Work instruction >>
Pick out each line of the records that includes the string "ZERO", and copy it.
::::::::::
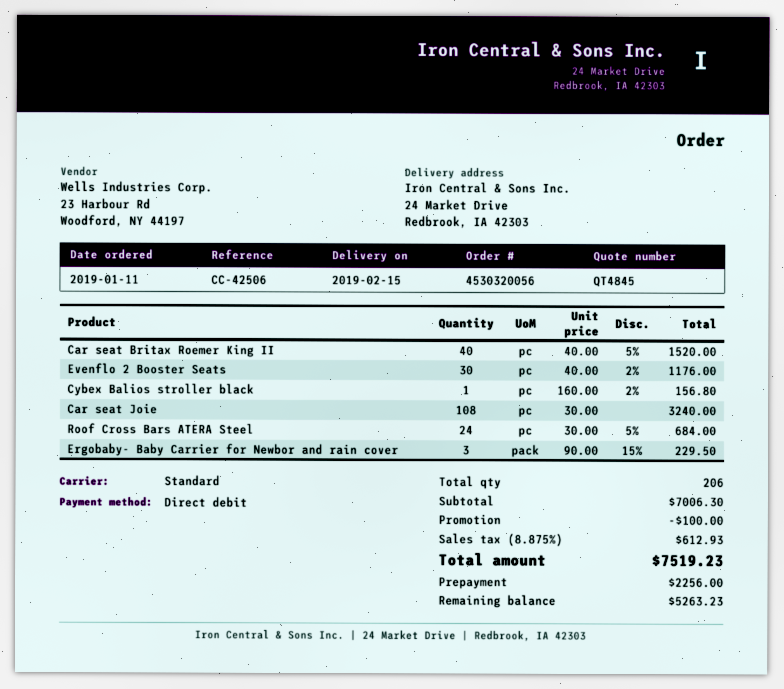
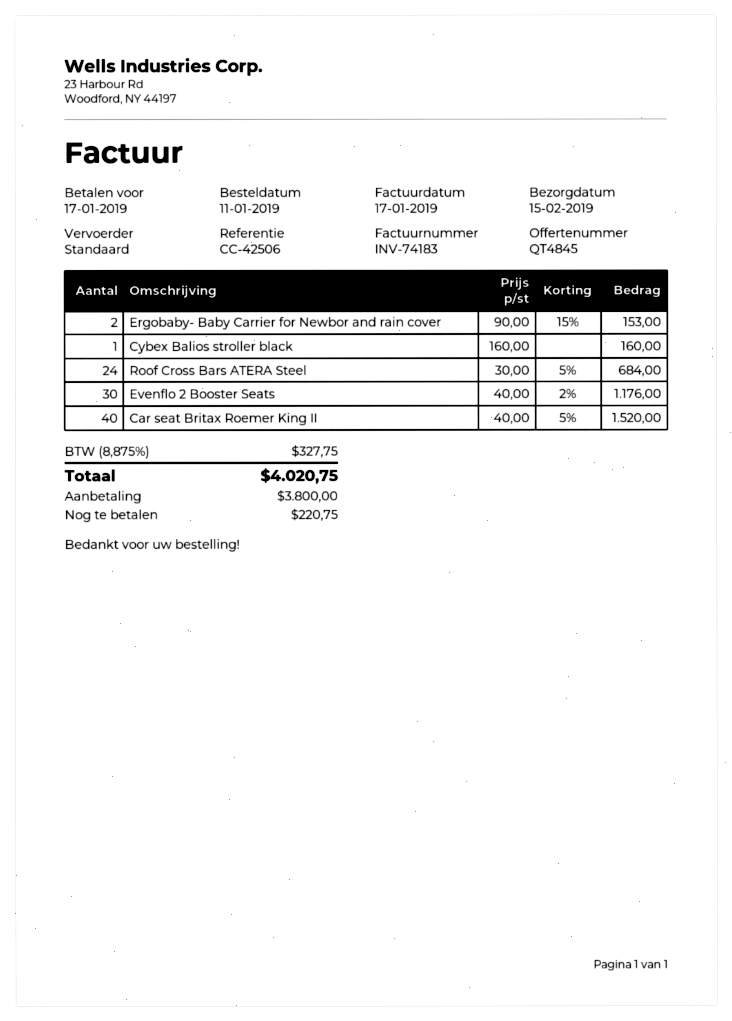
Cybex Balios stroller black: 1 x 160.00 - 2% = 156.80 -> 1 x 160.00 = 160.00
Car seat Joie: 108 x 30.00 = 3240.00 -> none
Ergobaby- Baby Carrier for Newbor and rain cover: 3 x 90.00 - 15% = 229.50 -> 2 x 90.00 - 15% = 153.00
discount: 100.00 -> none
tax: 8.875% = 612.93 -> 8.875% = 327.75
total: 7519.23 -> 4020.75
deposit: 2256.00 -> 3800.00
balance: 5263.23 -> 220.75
::::::::::
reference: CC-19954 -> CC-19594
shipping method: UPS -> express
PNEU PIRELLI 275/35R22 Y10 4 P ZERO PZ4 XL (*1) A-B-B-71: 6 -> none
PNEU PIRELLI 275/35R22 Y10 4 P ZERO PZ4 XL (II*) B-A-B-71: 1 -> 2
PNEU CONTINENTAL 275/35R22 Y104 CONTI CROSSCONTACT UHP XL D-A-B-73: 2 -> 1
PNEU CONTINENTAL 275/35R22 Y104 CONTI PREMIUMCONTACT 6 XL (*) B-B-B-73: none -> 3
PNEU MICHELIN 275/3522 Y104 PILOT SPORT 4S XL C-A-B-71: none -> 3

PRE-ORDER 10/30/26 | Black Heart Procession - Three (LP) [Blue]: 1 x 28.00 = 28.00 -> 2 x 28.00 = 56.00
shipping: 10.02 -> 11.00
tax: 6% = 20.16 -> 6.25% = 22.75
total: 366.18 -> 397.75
::::::::::
Solution for this exercise >>
PNEU PIRELLI 275/35R22 Y10 4 P ZERO PZ4 XL (*1) A-B-B-71: 6 -> none
PNEU PIRELLI 275/35R22 Y10 4 P ZERO PZ4 XL (II*) B-A-B-71: 1 -> 2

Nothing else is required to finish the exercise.